[Image comparison data]
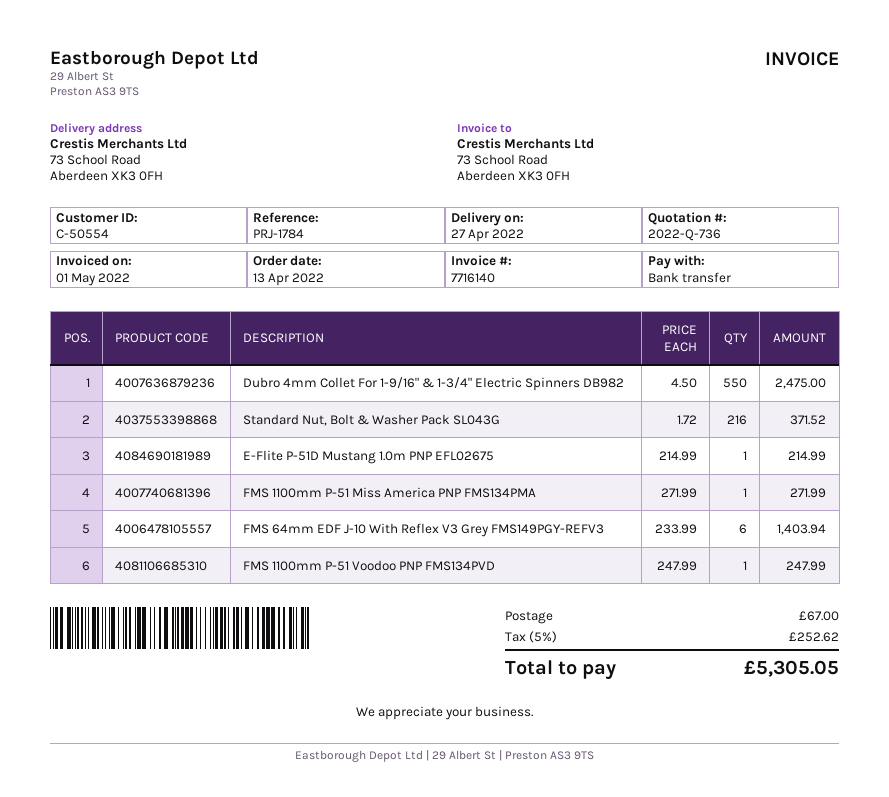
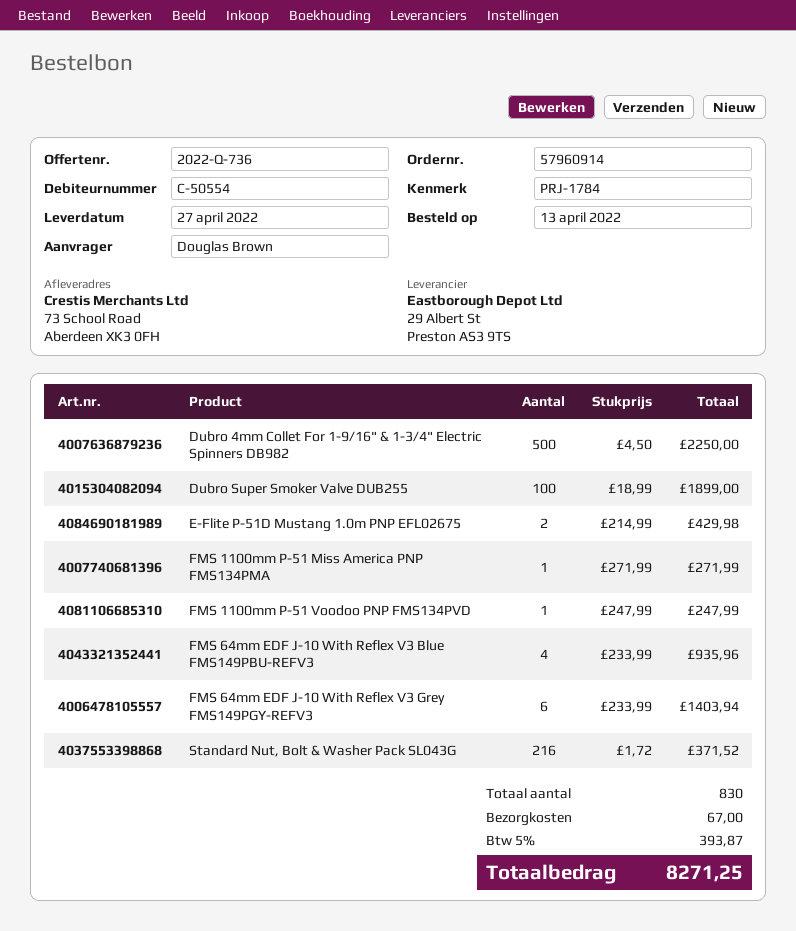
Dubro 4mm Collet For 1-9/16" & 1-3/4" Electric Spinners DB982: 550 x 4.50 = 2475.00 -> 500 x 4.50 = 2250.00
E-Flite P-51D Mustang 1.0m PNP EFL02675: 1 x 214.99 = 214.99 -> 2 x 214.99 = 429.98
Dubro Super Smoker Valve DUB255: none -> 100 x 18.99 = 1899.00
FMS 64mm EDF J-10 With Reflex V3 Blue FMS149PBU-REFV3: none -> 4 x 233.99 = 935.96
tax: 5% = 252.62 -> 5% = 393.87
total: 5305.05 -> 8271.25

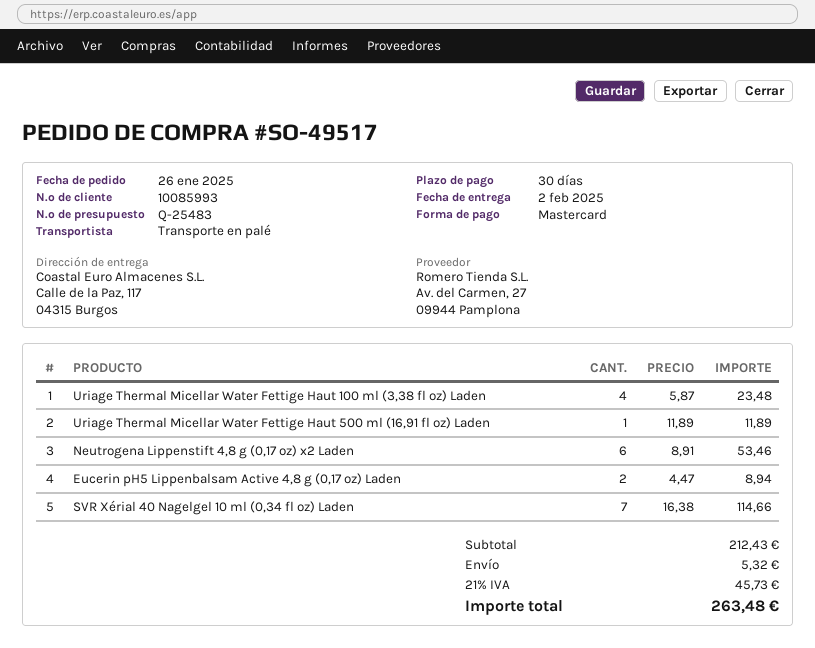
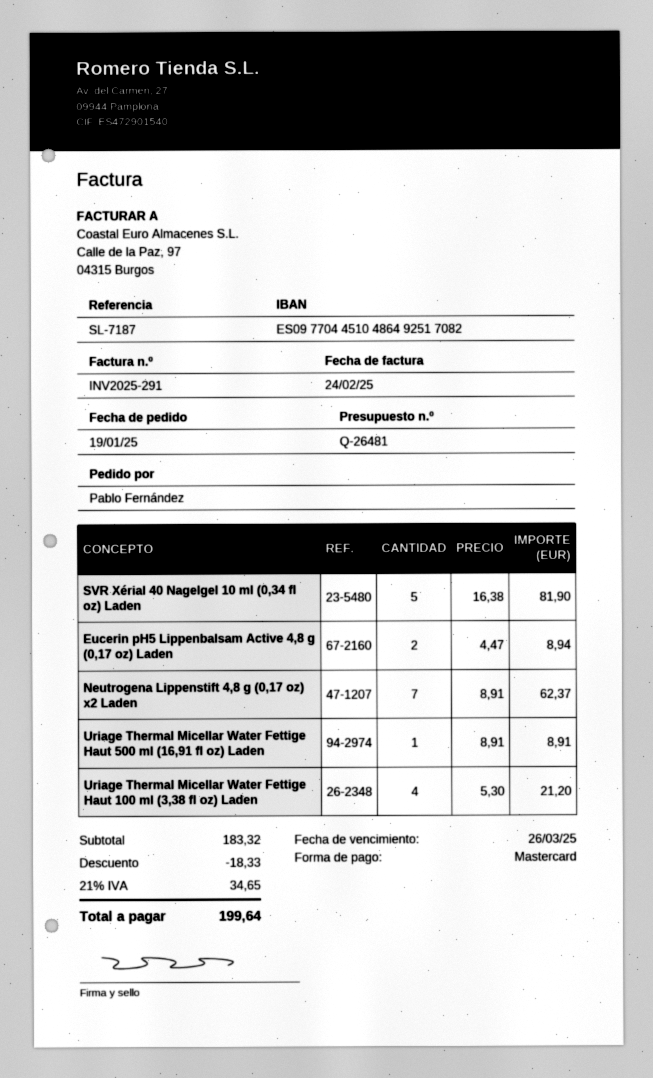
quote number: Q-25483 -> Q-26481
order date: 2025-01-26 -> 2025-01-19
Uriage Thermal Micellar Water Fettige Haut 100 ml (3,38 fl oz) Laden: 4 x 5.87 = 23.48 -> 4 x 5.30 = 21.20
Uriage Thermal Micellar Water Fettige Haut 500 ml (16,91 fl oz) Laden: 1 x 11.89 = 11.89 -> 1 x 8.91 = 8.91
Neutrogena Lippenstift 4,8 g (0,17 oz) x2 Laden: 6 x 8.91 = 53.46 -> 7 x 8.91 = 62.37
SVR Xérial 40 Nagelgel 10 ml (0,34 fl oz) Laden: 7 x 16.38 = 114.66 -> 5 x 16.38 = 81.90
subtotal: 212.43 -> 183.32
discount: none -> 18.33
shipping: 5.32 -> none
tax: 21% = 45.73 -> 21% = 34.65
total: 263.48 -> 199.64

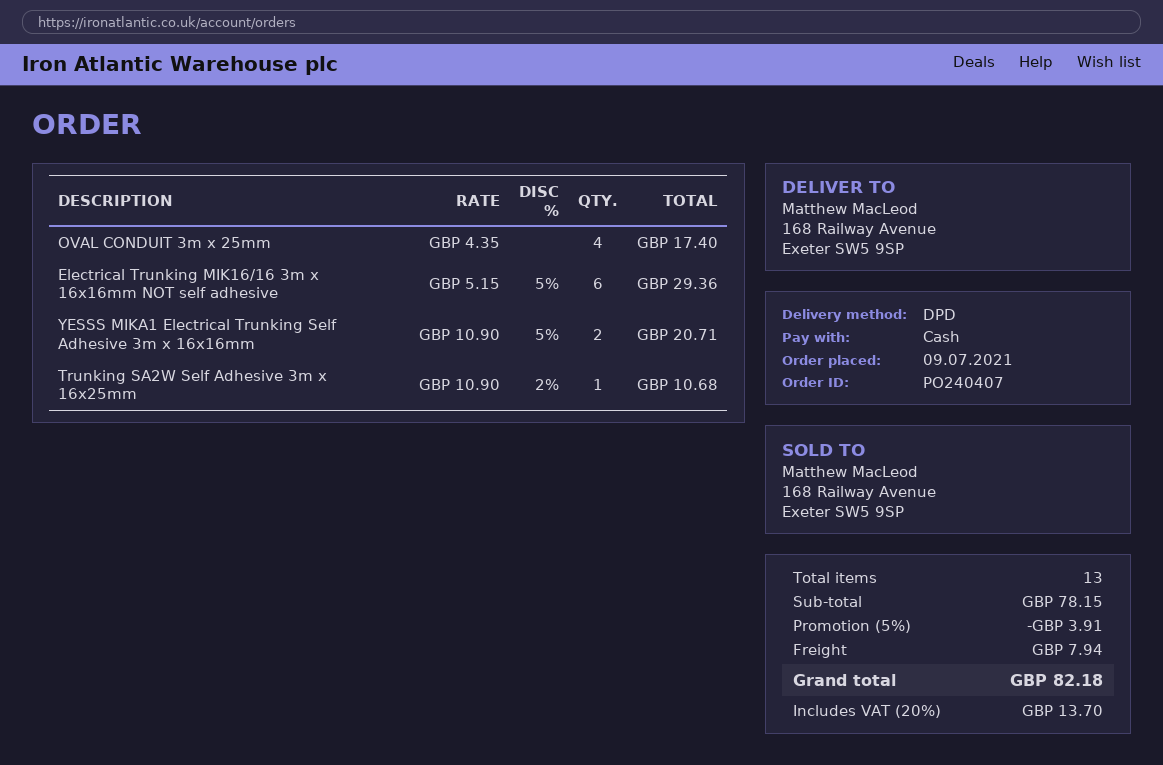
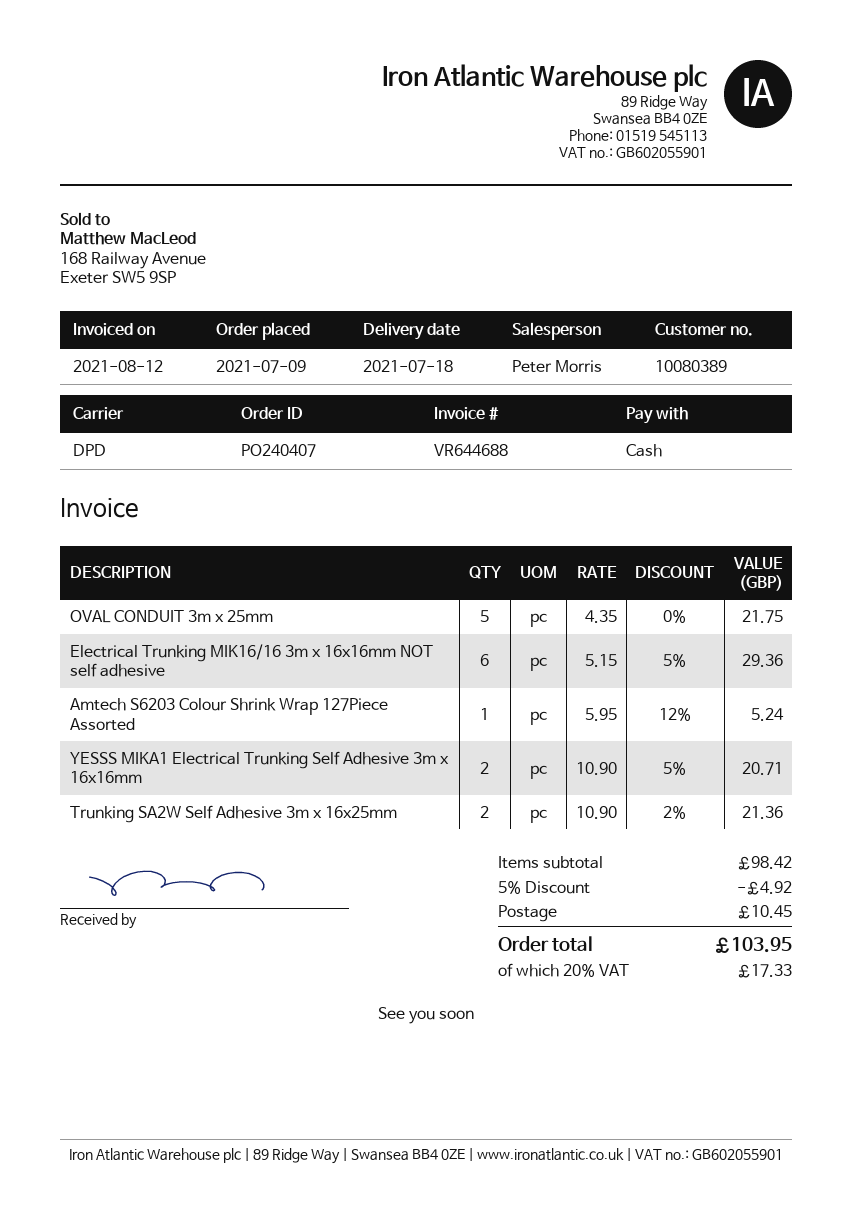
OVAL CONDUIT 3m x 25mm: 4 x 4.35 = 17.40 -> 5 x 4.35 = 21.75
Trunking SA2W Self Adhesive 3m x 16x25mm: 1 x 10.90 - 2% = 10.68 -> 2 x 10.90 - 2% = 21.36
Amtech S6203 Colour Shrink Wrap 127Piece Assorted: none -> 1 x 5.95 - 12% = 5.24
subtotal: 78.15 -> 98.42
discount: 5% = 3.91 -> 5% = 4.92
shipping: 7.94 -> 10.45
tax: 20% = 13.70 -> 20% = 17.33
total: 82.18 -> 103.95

# Task description:
Give the lines above again exactly, from the one containing "discount: none -> 18.33" to the one containing "Amtech S6203 Colour", both included, but leave out the pictures.

# Exercise output:
discount: none -> 18.33
shipping: 5.32 -> none
tax: 21% = 45.73 -> 21% = 34.65
total: 263.48 -> 199.64

OVAL CONDUIT 3m x 25mm: 4 x 4.35 = 17.40 -> 5 x 4.35 = 21.75
Trunking SA2W Self Adhesive 3m x 16x25mm: 1 x 10.90 - 2% = 10.68 -> 2 x 10.90 - 2% = 21.36
Amtech S6203 Colour Shrink Wrap 127Piece Assorted: none -> 1 x 5.95 - 12% = 5.24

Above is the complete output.